(Change detection data)
===
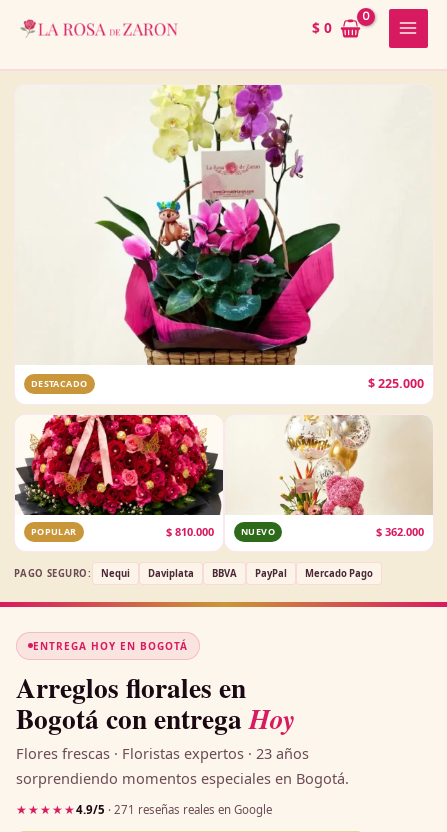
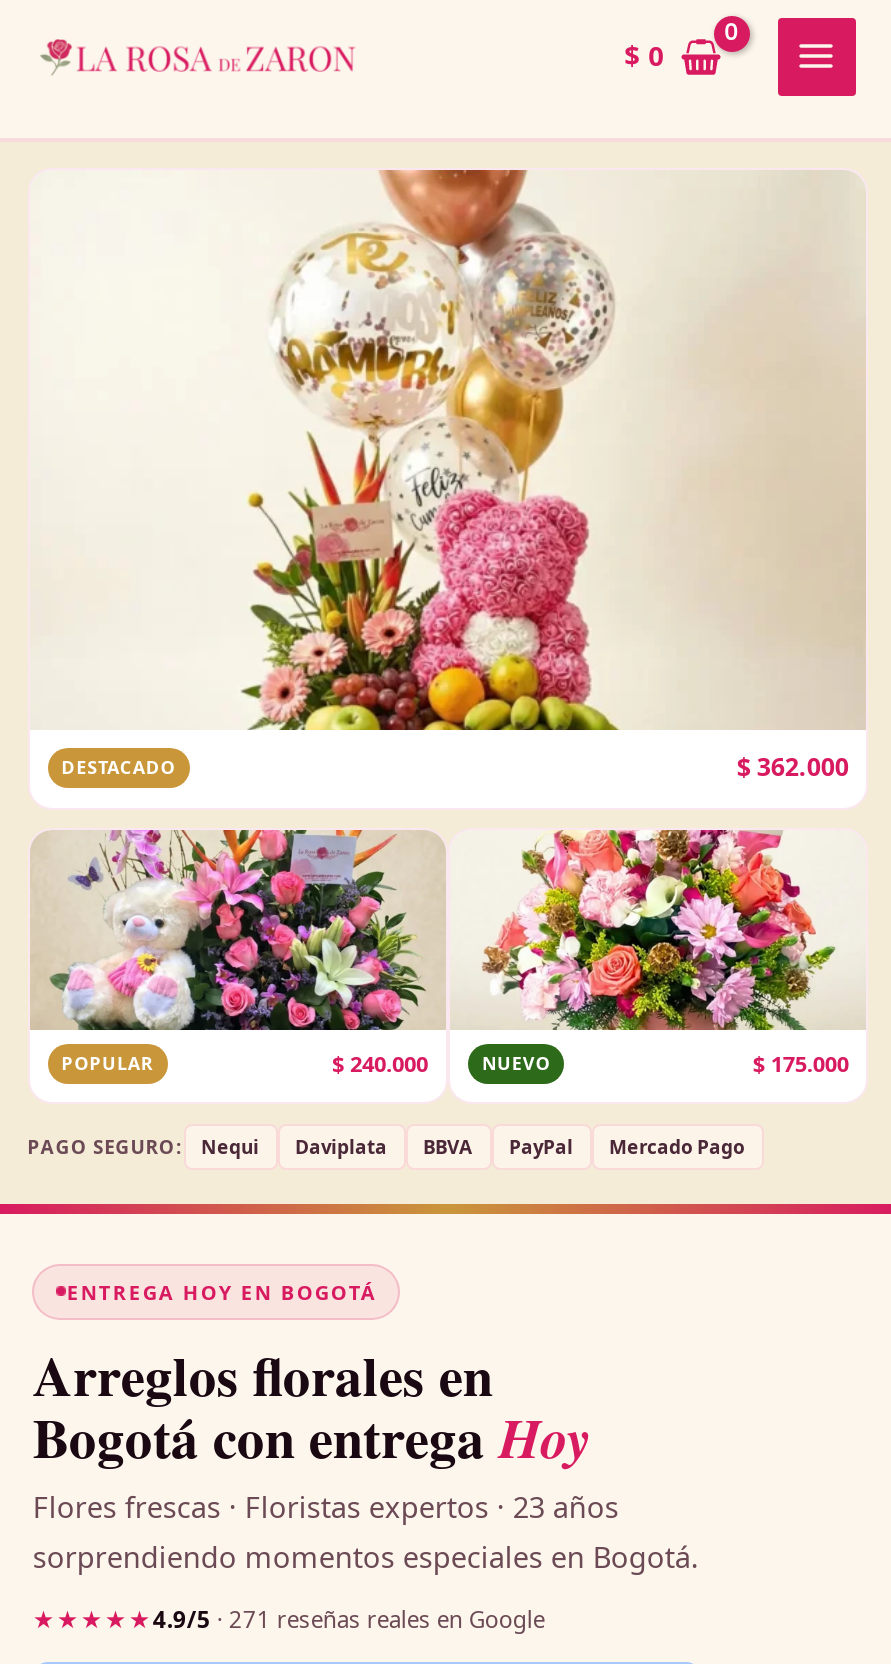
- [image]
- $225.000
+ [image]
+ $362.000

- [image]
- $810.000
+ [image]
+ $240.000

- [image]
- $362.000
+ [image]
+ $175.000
===
--- Exercise instructions ---
Transcribe each entry exactly, pictures excluded.

--- Answer below ---
- [image]
- $225.000
+ [image]
+ $362.000

- [image]
- $810.000
+ [image]
+ $240.000

- [image]
- $362.000
+ [image]
+ $175.000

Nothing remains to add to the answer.